“There are many ways that architecture can stimulate us. We can be enthralled by theoretical concepts that intend to revolutionize how we interact with our buildings. We can be overcome by the metaphors underlying a project’s design. And, at times, we are able to separate ourselves from these more cerebral desires and draw intrigue based solely on our reactions to space and form. Personally, I’m interested in this last type. Reactions are what tie us back to our purely human instincts, to the universal senses which connect us all. Responding to space and material in an almost reptilian way, we absorb our surroundings from the beginning of our existence, internalizing our sensibility. Our past experiences shape our perception and, in turn, each new experience reshapes the next. Hence, it is that which makes us most human that ties us so intimately to architecture. Perhaps that’s what I’m most interested in – what makes us human.

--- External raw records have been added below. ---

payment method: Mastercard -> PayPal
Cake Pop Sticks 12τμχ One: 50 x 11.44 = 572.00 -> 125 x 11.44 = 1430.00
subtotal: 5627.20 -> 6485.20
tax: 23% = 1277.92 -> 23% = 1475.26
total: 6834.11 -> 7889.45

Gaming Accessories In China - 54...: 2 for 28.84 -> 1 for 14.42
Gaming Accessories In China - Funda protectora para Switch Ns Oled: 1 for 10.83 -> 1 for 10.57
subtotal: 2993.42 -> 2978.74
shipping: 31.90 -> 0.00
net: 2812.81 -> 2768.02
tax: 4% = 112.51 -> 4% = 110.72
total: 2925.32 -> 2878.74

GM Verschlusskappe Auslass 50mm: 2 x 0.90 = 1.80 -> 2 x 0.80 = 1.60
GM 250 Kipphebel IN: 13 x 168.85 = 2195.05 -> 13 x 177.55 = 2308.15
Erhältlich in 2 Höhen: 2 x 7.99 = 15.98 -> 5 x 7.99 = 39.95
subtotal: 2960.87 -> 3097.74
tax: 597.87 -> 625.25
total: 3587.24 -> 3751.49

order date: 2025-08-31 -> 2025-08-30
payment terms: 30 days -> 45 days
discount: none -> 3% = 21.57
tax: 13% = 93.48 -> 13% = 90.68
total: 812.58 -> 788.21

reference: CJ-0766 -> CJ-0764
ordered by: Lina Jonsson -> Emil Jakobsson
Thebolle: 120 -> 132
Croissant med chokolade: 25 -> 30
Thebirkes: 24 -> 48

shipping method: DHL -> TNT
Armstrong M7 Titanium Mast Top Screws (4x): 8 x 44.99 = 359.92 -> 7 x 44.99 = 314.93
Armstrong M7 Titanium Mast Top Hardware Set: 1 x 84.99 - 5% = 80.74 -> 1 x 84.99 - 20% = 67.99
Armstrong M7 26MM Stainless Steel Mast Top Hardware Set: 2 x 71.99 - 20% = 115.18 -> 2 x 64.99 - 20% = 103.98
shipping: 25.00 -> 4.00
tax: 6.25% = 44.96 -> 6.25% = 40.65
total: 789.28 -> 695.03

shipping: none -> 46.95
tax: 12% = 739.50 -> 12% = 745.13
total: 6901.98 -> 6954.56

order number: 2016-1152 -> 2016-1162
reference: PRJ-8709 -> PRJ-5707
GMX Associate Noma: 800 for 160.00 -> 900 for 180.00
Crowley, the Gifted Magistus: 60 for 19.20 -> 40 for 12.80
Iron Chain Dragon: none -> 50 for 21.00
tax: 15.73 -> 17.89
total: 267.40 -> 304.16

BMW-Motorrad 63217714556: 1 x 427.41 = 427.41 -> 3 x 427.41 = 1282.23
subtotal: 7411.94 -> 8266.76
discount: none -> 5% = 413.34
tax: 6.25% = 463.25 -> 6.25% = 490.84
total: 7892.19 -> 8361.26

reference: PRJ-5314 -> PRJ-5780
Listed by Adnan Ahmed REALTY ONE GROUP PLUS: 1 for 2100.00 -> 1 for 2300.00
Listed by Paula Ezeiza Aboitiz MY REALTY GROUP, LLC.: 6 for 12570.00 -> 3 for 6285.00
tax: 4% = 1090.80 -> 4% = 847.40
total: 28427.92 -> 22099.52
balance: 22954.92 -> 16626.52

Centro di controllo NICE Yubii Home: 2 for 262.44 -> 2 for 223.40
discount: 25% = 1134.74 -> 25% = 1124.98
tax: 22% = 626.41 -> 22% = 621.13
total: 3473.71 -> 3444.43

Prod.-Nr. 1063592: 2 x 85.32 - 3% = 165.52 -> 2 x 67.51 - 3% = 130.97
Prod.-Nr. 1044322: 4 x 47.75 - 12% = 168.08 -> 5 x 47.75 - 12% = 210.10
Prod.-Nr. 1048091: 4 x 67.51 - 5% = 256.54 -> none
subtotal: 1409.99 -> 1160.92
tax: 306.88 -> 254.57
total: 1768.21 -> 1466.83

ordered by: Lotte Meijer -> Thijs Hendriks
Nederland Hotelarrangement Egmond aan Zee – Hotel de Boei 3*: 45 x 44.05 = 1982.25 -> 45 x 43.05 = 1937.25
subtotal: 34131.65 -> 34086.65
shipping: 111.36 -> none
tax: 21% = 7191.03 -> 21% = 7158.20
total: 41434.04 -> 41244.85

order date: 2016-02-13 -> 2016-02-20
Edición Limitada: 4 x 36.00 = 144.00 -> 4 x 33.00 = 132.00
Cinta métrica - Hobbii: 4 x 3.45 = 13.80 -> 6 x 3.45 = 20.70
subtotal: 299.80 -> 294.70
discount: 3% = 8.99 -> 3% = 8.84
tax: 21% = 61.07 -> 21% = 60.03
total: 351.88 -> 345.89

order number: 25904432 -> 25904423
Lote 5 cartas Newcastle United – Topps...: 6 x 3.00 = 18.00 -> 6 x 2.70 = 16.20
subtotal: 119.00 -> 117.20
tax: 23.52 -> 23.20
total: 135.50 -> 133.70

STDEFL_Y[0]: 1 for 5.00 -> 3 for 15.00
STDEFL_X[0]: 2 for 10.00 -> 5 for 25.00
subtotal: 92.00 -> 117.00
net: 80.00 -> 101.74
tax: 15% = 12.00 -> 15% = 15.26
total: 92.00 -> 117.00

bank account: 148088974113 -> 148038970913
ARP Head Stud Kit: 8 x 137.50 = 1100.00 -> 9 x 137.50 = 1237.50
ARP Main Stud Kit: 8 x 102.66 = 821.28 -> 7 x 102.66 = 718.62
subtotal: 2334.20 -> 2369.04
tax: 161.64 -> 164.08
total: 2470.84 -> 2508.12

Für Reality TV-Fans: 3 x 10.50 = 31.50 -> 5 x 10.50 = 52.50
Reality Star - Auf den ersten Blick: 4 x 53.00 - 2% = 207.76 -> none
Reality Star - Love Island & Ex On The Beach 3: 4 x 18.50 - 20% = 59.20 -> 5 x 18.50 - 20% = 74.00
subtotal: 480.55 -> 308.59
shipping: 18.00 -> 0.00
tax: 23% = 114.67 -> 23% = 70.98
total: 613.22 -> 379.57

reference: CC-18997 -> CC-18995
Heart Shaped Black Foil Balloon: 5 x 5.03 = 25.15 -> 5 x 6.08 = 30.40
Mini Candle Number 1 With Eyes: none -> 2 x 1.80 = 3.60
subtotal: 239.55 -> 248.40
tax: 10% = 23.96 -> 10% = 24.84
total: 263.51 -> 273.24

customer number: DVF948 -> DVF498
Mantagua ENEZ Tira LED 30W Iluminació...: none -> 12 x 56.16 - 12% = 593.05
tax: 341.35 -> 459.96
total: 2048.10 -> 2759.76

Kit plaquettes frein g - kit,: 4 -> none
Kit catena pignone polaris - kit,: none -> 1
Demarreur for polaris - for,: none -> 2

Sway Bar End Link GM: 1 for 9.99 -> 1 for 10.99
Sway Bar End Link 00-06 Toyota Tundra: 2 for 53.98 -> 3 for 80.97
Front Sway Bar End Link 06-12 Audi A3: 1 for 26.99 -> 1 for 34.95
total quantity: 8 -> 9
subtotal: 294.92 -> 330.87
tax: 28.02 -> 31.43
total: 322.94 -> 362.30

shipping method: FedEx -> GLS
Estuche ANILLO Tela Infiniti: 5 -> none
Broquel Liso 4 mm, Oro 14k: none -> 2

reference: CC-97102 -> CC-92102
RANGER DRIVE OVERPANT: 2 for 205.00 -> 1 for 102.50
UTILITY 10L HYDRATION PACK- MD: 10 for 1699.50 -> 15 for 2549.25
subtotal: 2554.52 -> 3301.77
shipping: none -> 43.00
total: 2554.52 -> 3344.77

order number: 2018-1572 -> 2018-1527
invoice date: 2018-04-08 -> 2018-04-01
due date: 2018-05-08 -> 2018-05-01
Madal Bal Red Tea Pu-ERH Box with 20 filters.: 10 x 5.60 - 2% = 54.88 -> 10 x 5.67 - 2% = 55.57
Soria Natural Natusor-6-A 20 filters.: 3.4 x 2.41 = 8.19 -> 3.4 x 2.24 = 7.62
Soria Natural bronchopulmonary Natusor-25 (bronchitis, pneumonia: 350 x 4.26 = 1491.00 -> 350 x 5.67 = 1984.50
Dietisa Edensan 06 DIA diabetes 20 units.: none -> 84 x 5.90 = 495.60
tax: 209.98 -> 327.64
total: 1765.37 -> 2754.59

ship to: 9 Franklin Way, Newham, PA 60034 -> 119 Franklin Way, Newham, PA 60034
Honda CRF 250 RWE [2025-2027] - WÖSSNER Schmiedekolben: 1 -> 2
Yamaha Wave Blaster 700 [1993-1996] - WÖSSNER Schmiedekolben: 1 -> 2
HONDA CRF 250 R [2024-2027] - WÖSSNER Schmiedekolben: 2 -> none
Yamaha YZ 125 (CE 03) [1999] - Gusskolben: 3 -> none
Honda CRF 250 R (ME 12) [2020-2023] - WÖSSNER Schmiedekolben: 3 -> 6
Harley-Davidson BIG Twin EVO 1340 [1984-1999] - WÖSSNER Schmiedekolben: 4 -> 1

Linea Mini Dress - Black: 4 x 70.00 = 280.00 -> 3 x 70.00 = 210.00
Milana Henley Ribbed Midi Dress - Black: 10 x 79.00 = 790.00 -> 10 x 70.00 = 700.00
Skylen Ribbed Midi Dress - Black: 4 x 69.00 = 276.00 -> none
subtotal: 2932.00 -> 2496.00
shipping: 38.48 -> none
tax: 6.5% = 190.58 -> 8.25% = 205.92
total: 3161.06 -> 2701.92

Our perception defines our reality, and within our perceptions of space we’ve developed this idea of atmosphere. Though even the word itself seems mysterious and ephemeral, I believe it exists as much as anything else exists. Atmosphere is something felt, not thought, something taken in through emotional sensibility. It’s not always something we can define through words alone; rather it’s something that must be absorbed through the experience of the human body existing within it. Undoubtedly, this kind of perceptive ability has come through evolution – the ability to quickly interpret our surroundings and determine if it is hospitable or hazardous. In this way, our body is an instrument for measuring a specific architectural quality that no other device can determine.
What is atmosphere in this sense though? If I were to put it into words, I would say it’s the impression created by nothing more than our immediate, personal mental reaction to a specific space. To paraphrase Peter Zumthor it’s when the physical presence of architecture manages to move us.”